====== Supplied information ======
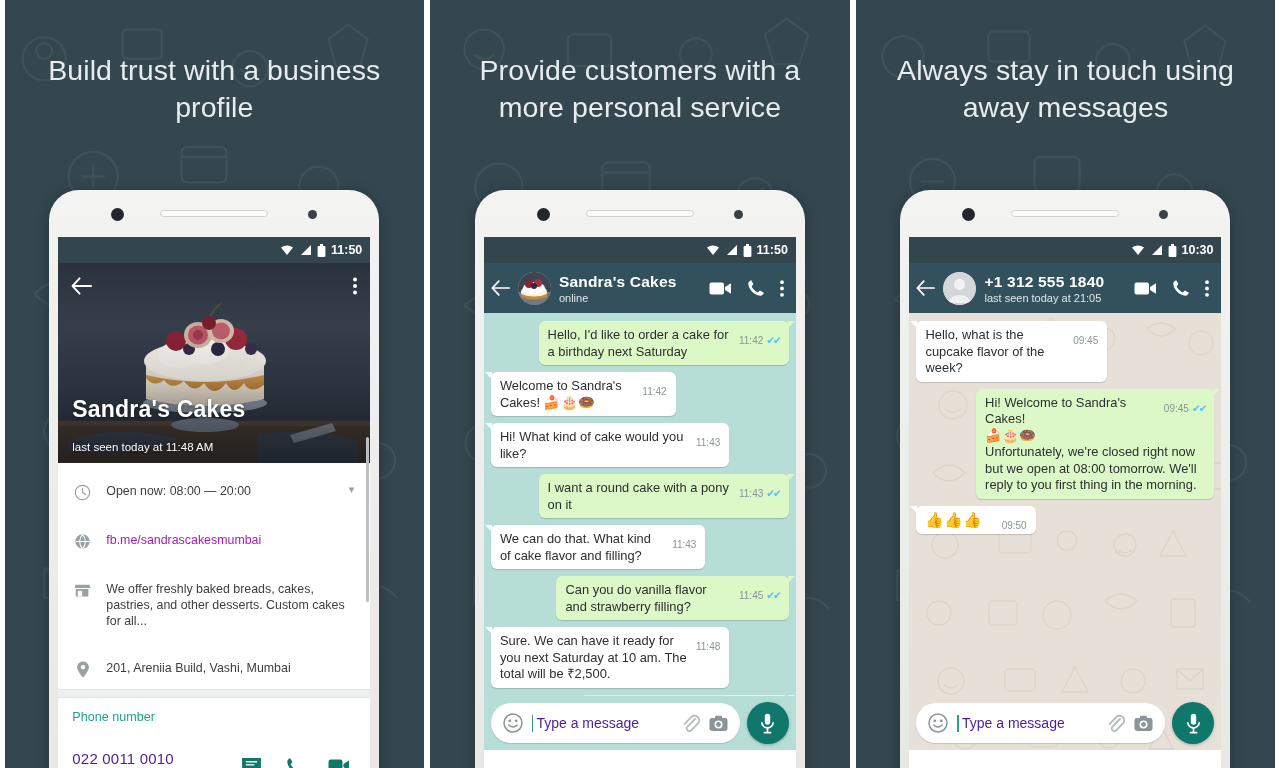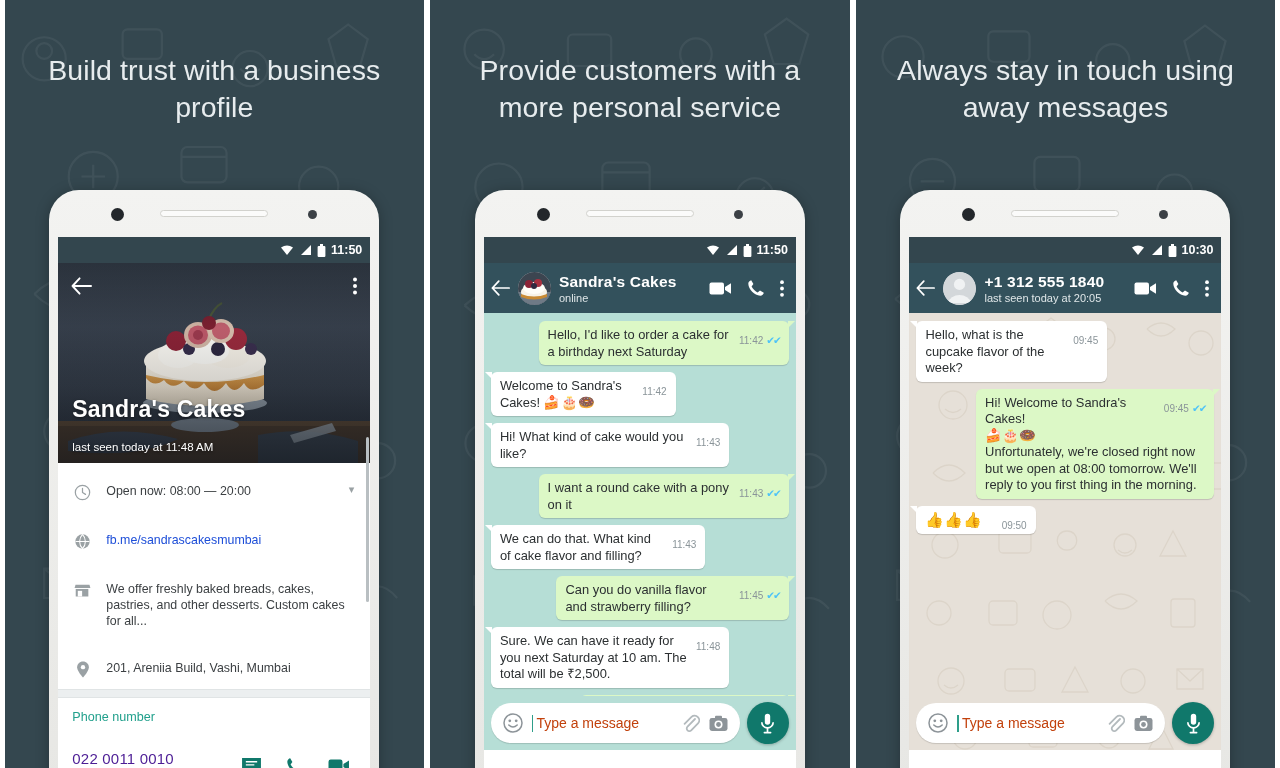--- a/index.html
+++ b/index.html
@@ -171,21 +171,21 @@
     display: flex;
     justify-content: center;
     padding-top: 1px;
   }
   .info-text {
     font-size: 12.4px;
     color: #3b3f42;
     line-height: 16px;
     flex: 1;
   }
-  .info-text.link { color: #1d4ed8; }
+  .info-text.link { color: #a21caf; }
   .chev {
     margin-left: 6px;
     color: #9aa1a4;
     font-size: 11px;
   }
   .sep { height: 9px; background: #eceff0; border-top: 1px solid #e0e4e5; border-bottom: 1px solid #e0e4e5;}
 
   .phone-sec { padding: 12px 16px 12px 14px; background:#fff; }
   .phone-label { color: #21a08c; font-size: 12.6px; margin-bottom: 26px; }
   .phone-line { display: flex; align-items: center; justify-content: space-between; }
@@ -315,21 +315,21 @@
     align-items: center;
     padding: 0 12px;
     gap: 9px;
     box-shadow: 0 1px 1px rgba(0,0,0,.14);
   }
   .caret {
     width: 1.5px; height: 17px; background: #2e9e8a; margin-right: -6px;
   }
   .placeholder {
     flex: 1;
-    color: #c2410c;
+    color: #4c1d95;
     font-size: 14px;
   }
   .mic-btn {
     width: 42px; height: 42px;
     border-radius: 50%;
     background: #10786b;
     display: flex; align-items: center; justify-content: center;
     flex: 0 0 42px;
     box-shadow: 0 1px 3px rgba(0,0,0,.25);
   }
@@ -806,21 +806,21 @@
             <span class="avatar-default">
               <svg width="33" height="33" viewBox="0 0 33 33">
                   <circle cx="16.5" cy="16.5" r="16.5" fill="#d3d7da"></circle>
                   <circle cx="16.5" cy="12.4" r="5.6" fill="#f0f2f3"></circle>
                   <path d="M4.6 31 a12.4 11 0 0 1 23.8 0 z" fill="#f0f2f3"></path>
                 </svg>
             </span>
           </span>
           <div class="chat-meta">
             <div class="chat-name">+1 312 555 1840</div>
-            <div class="chat-status">last seen today at 20:05</div>
+            <div class="chat-status">last seen today at 21:05</div>
           </div>
           <div class="chat-acts">
             <span class="icon-btn">
               <svg width="23" height="15" viewBox="0 0 23 15">
                   <rect x="0.5" y="1.5" width="14.5" height="12" rx="2" fill="#fff"></rect>
                   <path d="M16 6 L22 2.2 v10.6 L16 9 z" fill="#fff"></path>
                 </svg>
             </span>
             <span class="icon-btn">
               <svg width="18" height="18" viewBox="0 0 18 18">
======
**Assigned task**
Pick out every line above that holds the word "status" and copy it.

**Worked solution**
-            <div class="chat-status">last seen today at 20:05</div>
+            <div class="chat-status">last seen today at 21:05</div>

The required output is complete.